Am I missing something?

My reply: One way to think about it is that you can get estimated causal effects for everyone, but your estimates are most believable for the core group (in this case, the intersection of (a) oversubscribed charter schools and (b) students who applied for a lottery) and rely on increasingly strong assumptions as you move away from the core.

At this point, you have two choices: You can report your estimate for the core, which is narrow but less assumption-bound (less external validity, more internal validity), or you can construct estimates for everyone, and then you’ll pay the price in internal validity. I think it’s fine to do this latter strategy; you should just make your assumptions clear.

The thing you don’t want to do is take the estimate for the core and report it as an estimate for the general population without modeling how the treatment effect might vary. In the example above, you’ll want to think about how the effect of charter school compared to public school could be different, (a) for charter schools that are not oversubscribed, and (b) for students who did not apply for a lottery.

32 Comments

  1. Steve says:

    I may be wrong, but the charter studies I have seen also are not doing an intention to treat analysis, and that is a big deal because many of the charters are pushing out students that don’t meet expectations. They do this either overly by telling parents this is not the place for your kid or simply by making life so difficult for certain children with disabilities or other problems that parents give up. But, I don’t think those children are followed, so we don’t know if their experience at the school made things better or worse. At any rate, isn’t the failure to do an intention to treat analysis affecting internal validity not just external validity or am I confused.

    • mpledger says:

      There is also an effect of disappointment. A “winner” goes to a school that their parents have put a lot of effort to get them into – a huge emotional pay-out for “success” – and a “loser” goes to a school that their parents wanted to avoid – a huge emotional loss for “failure”. If both schools were even-stevens otherwise, which kid is more likely to flourish – the kid in the school everyone wanted them to go to or the kid going to a school s/he didn’t want to.

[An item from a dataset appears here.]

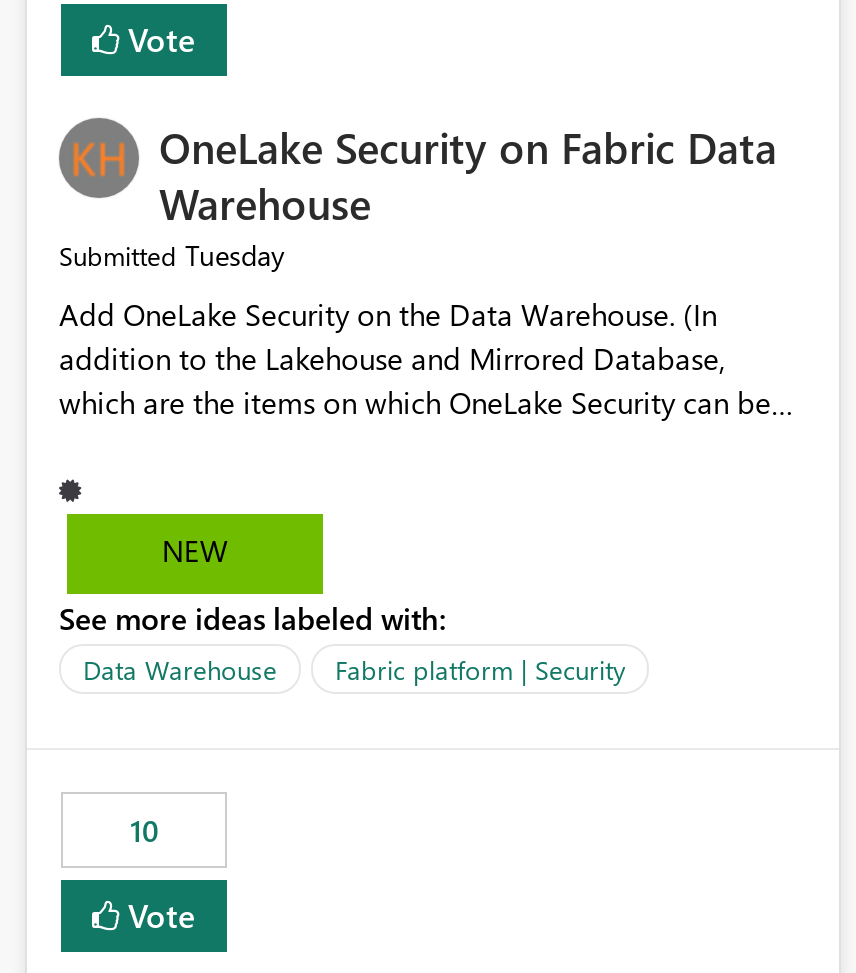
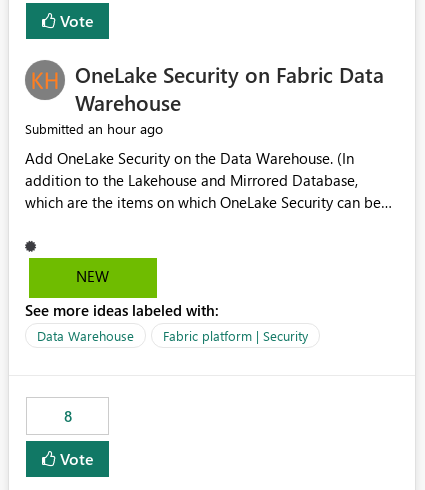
[59,237,285,275] Submitted Tuesday -> [25,119,163,138] Submitted an hour ago
[130,811,158,851] 10 -> [64,406,72,426] 8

    • This is also a problem in public schools… kids with more socioeconomic power move out of public schools at say middle school or high school and into private schools. the remaining students move into the high schools say and make the high schools look bad in a naive analysis of average achievement level… but the real issue is just filtering the student body down to those who have lower income parents and soforth.

    • Demosthenes says:

      Who can say what you’ve seen, but you’re wrong that ITTs are not reported. Check the Angrist et al. papers.

  2. jim says:

    To me this sounds like someone wanting a study that produces results they like (external validity), rather than a study produces results they don’t like (internal validity).

    All research has trade-offs and assumptions and social science research of any type has ***ALOT*** of trade-offs and assumptions. Ideally there would be a type of study that blends internal and external validity, but that would have more trade-offs and assumptions still.

    The real question in public schools is whether parents will allow their children to be judged by a universal rigorous standard. If that was in place, the job to deliver the goods would be on the student and parents, which is where it should be. Whenever anyone attempts that, though, parents have a cow and insist that their child is so smart that no test can identify their brilliance and that this standard (it doesn’t matter what the actual standard is) just isn’t fair to their poor child!

    • jim says:

      Teachers, by the way, hate rigorous standards too.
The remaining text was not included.